The barriers on RFID

Published December 13, 2020, 11:55 PM

by Atty. Gregorio Larrazabal

#ASKGOYO

Atty. Gregorio Larrazabal

In Luzon, there are two tollway operators.  Both use an RFID (radio-frequency identification) toll-collection system in their expressways.

Autosweep RFID is used at Skyway, SLEX, NAIAX, STAR Tollway, MCX, and TPLEX.

Easytrip RFID is used at NLEX, SCTEX, CAVITEX, and CALAX.

The DOTr had previously mandated a mandatory cashless system in all tollways on November 2, 2020.  As many had predicted, it was an ill-conceived deadline imposed on motorists and countless were unable to comply within the deadline set. The deadline was pushed to December 1, 2020.  Yet, again, as expected, not everyone was able to comply.  You could see extremely long lines of vehicles waiting for RFIDs to be installed for one RFID system before the deadline.  Then these same vehicles would have to line up AGAIN for the OTHER RFID to be installed.

The deadline set, even if it was extended, was, to many, should have been studied more thoroughly.  In fact, SMC, which operates the expressways using the Autosweep RFID had asked the DOTr to extend the deadline to February, 2021, because they themselves were monitoring the surge of applications being processed, and understood the situation.

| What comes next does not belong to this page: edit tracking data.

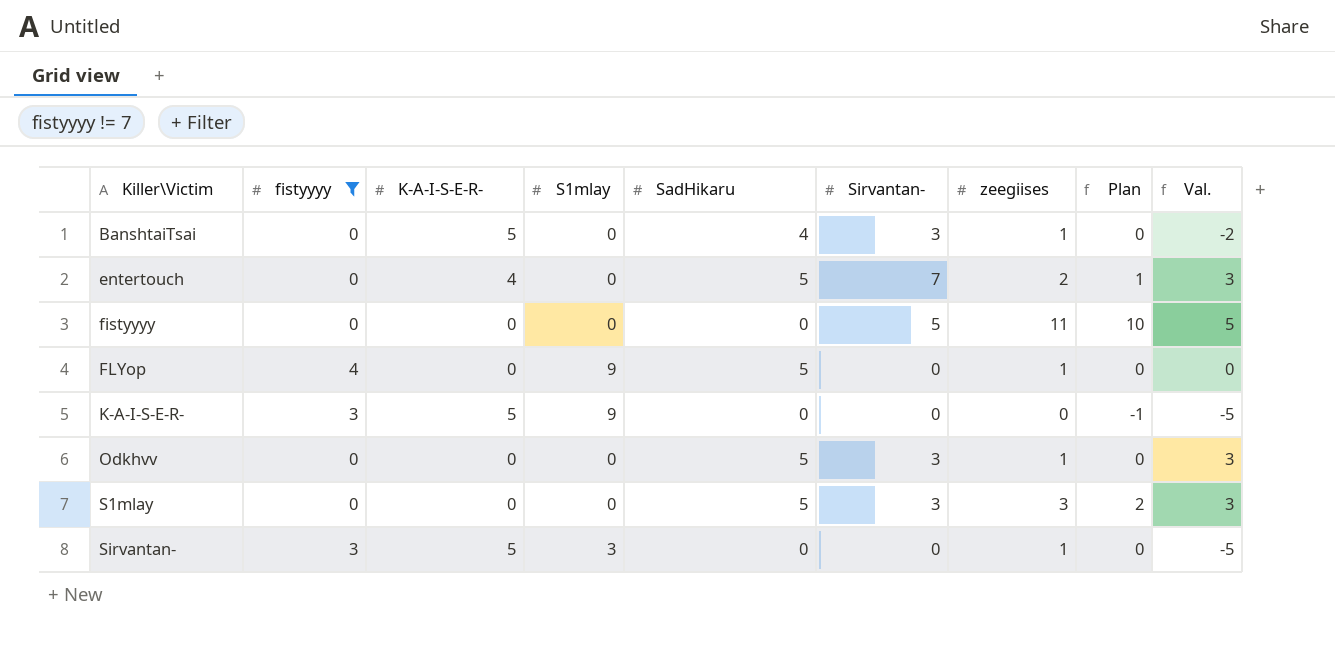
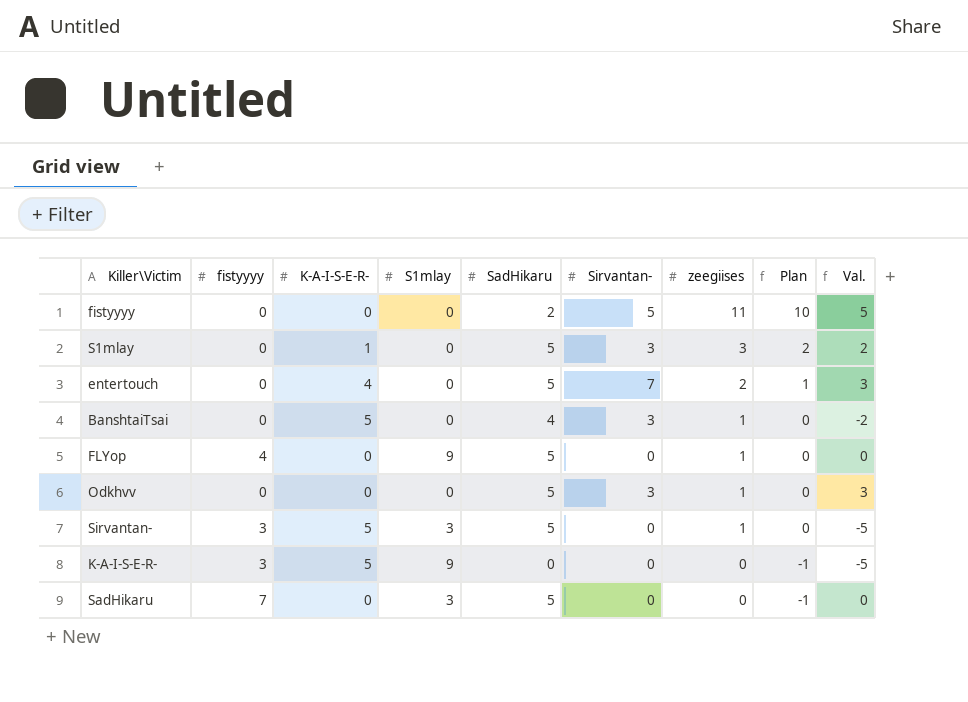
filter: fistyyyy != 7 -> none
row order: Killer\Victim ascending -> zeegiises descending
fistyyyy | SadHikaru: 0 -> 2
S1mlay | K-A-I-S-E-R-: 0 -> 1
S1mlay | Val.: 3 -> 2
Sirvantan- | SadHikaru: 0 -> 5

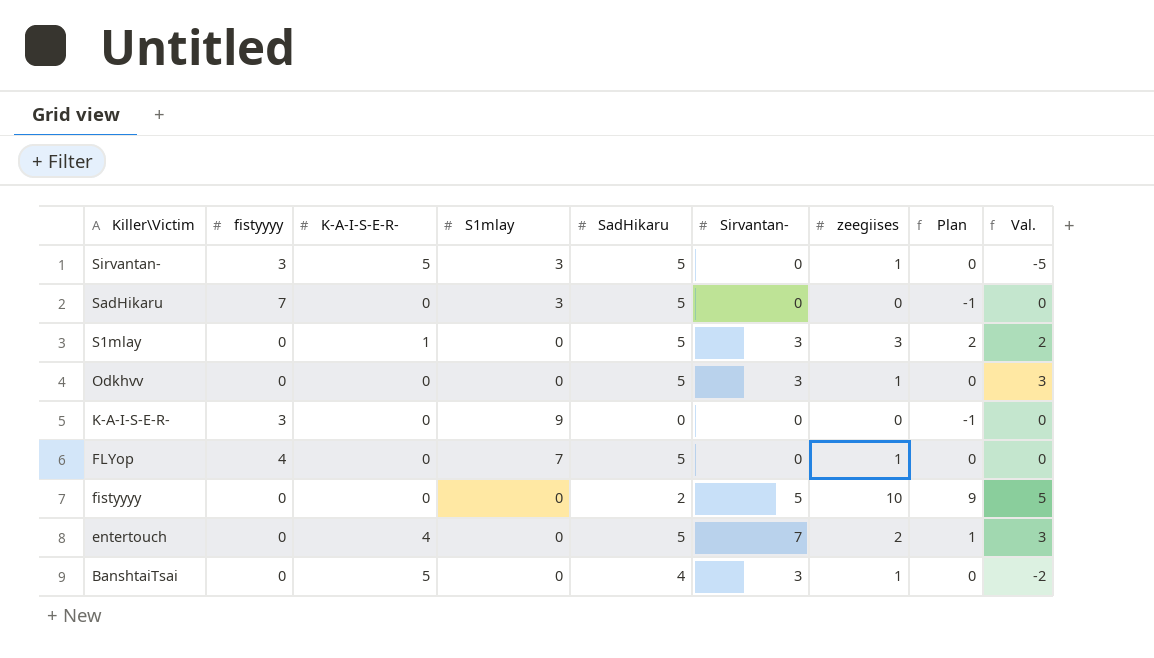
row order: zeegiises descending -> Killer\Victim descending
K-A-I-S-E-R- | K-A-I-S-E-R-: 5 -> 0
K-A-I-S-E-R- | Val.: -5 -> 0
FLYop | S1mlay: 9 -> 7
fistyyyy | zeegiises: 11 -> 10
fistyyyy | Plan: 10 -> 9

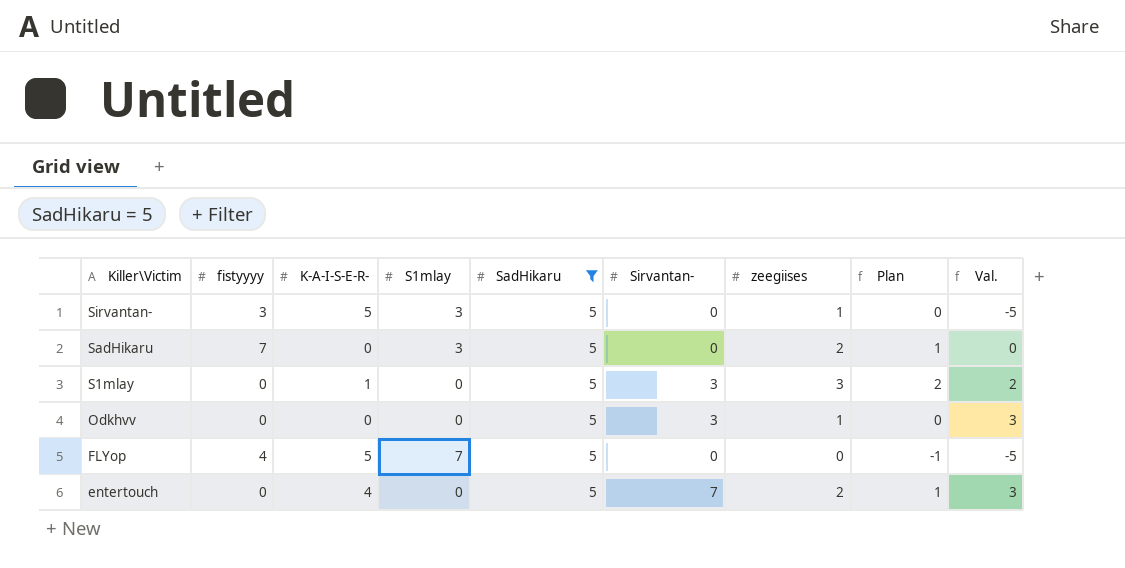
filter: none -> SadHikaru = 5
SadHikaru | zeegiises: 0 -> 2
SadHikaru | Plan: -1 -> 1
FLYop | K-A-I-S-E-R-: 0 -> 5
FLYop | zeegiises: 1 -> 0
FLYop | Plan: 0 -> -1
FLYop | Val.: 0 -> -5

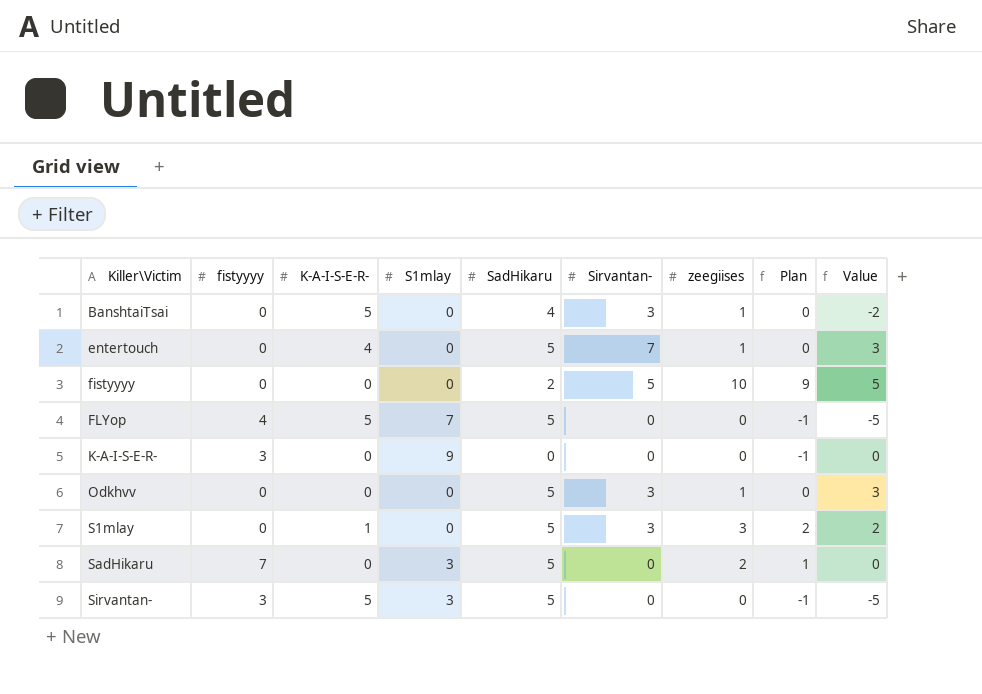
filter: SadHikaru = 5 -> none
row order: Killer\Victim descending -> Killer\Victim ascending
column name: Val. -> Value
entertouch | zeegiises: 2 -> 1
entertouch | Plan: 1 -> 0
Sirvantan- | zeegiises: 1 -> 0
Sirvantan- | Plan: 0 -> -1

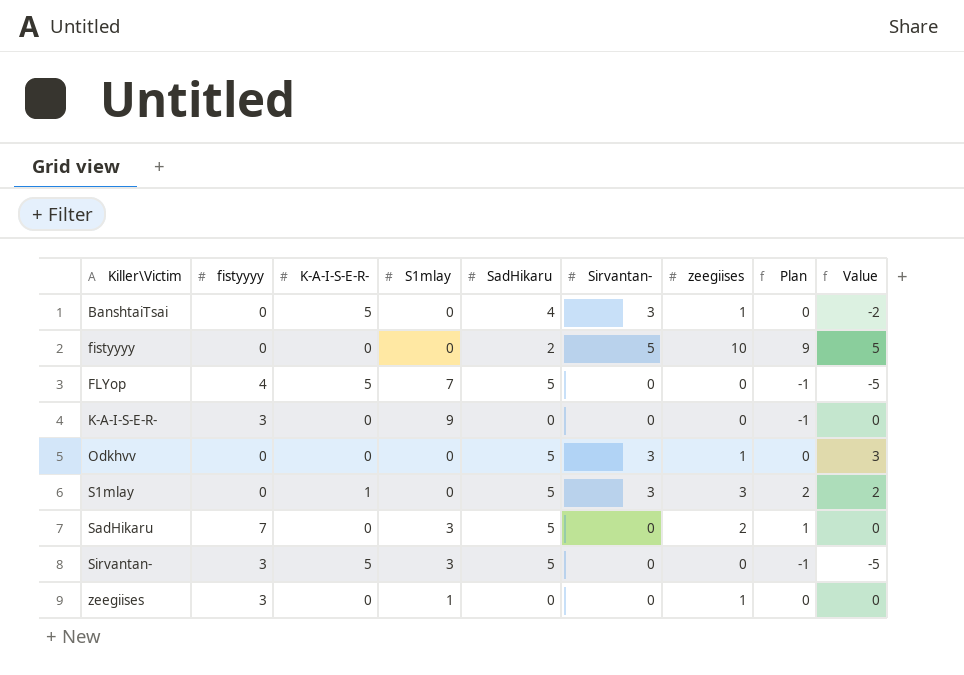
row entertouch: 0 | 4 | 0 | 5 | 7 | 1 | 0 | 3 -> none
row zeegiises: none -> 3 | 0 | 1 | 0 | 0 | 1 | 0 | 0

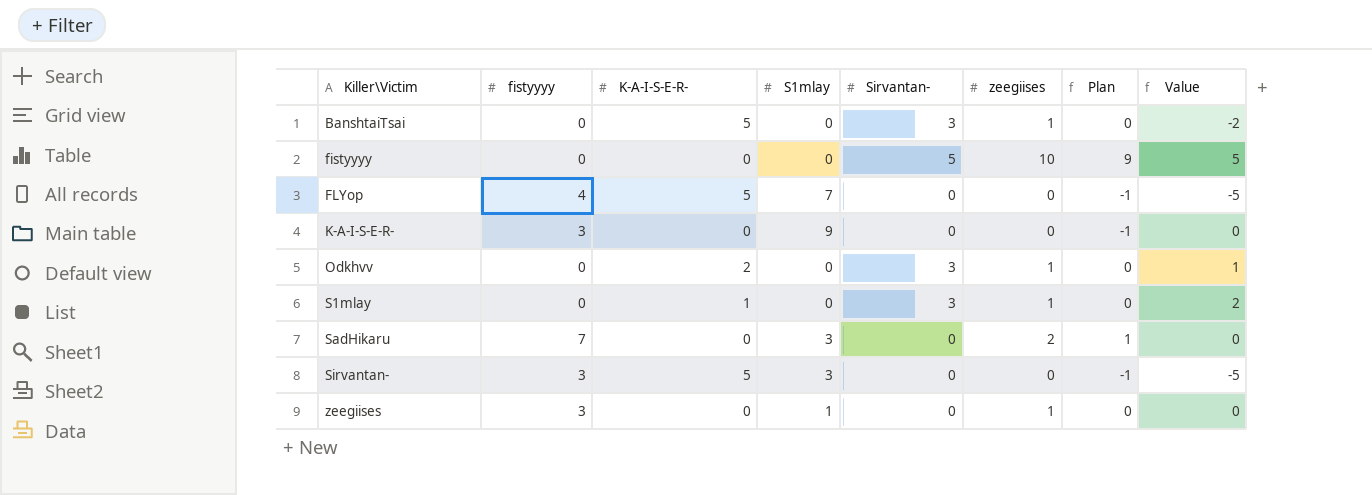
column SadHikaru | position: 5 -> none
Odkhvv | K-A-I-S-E-R-: 0 -> 2
Odkhvv | Value: 3 -> 1
S1mlay | zeegiises: 3 -> 1
S1mlay | Plan: 2 -> 0

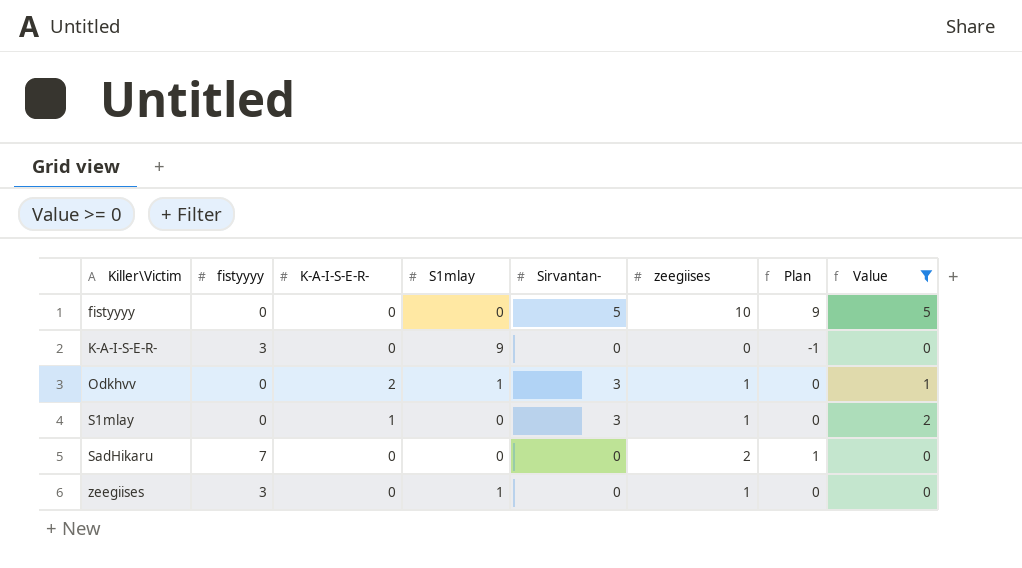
filter: none -> Value >= 0
Odkhvv | S1mlay: 0 -> 1
SadHikaru | S1mlay: 3 -> 0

However, on December 1, 2020, the DOTr-mandated mandatory RFID deadline came, and, as expected, it was chaos, especially in the North Luzon Expressway (NLEX). Extremely long lines at the entrance of the tollways were seen.  Malfunctioning RFIDs in NLEX were reported.  The City of Valenzuela, headed by Mayor Rex Gatchalian, threatened to suspend the business permit of NLEX Corporation if nothing significant was done to address the complaints.  With no improvements made, the business permit was eventually suspended, and it was now illegal for the corporation to collect toll within the jurisdiction of the city.  All barriers were mandated to be raised.  That was the right move as you could see traffic flow almost immediately improve after.  Other LGUs later followed suit and demanded steps be taken to address the concerns of motorists using NLEX.  Even Senate President Sotto and House Speaker Velasco asked that steps be taken to address the problem.  Some officials asked that motorists can still use cash when passing the expressways, while others asked for a better system (Senator Sotto used as reference the toll system used in the Bay Area as example).

I’ve been using RFIDs on my vehicles when travelling, with Autosweep installed a considerable time before the start of the pandemic, and Easytrip RFID installed recently.  I have to say, I’ve never had any problem using the Autosweep RFID.  Every time I pass those expressways using that RFID, it’s smooth, works and I’ve never had a problem.

However, since I’ve started using the Easytrip RFID, it feels like when you approach the toll gates, you’re unsure if the RFID will work or you’ll have to pull out the card and have it scanned before you pass.  It’s an inconvenience which can and should be avoided because, if the RFID system works with the Autosweep, why can’t it work with the Easytrip?

In fact, when you read the news and check the posts on social media, most of the complains about RFIDs not working had to do with the Easytrip expressways, not the Autosweep expressways.

It begs us to ask the question, what is wrong with what the expressways using the Easytrip RFIDs doing which is causing so many problems for motorists?  What makes it worse is the employees of the NLEX Corporation who man the tolls, who have no role in the decisions made, bear the brunt of the complaints and ire of motorists.

I have also found that what differentiates the two systems is that, in the Autosweep RFID system, you can have multiple vehicles registered under one account (even for an individual). Meaning, each vehicle has a separate card and RFID, but are all linked to one account.  So, you share the “load” with all vehicles.  You load once for all the vehicles linked to the account.  This is very helpful because you don’t have to monitor the balance of each and every vehicle.  Every time you use it, no matter what vehicle, you know the running balance of your account. This gives you the peace of mind, knowing you have enough money in all your vehicles.

However, for the Easytrip RFID (at least for individuals), each vehicle is distinct and separate.  You have to load money into each and every vehicle RFID.  You cannot share with your vehicles.  You’d assume that since one toll operator can do it, the other can too, right?  But alas, such is not the case.  So, you’re now forced to check and monitor the balance of each and every vehicle.  It should be something which both operators must be able to implement.

Something should be done to address the growing number of complaints.  Implementing big programs must be well thought-out, stakeholders properly consulted and most importantly, realistic implementation plans must be in place, BEFORE announcing plans and deadlines.

Stay Safe.  Stay Healthy.  Wear a Mask.  Drive Safely.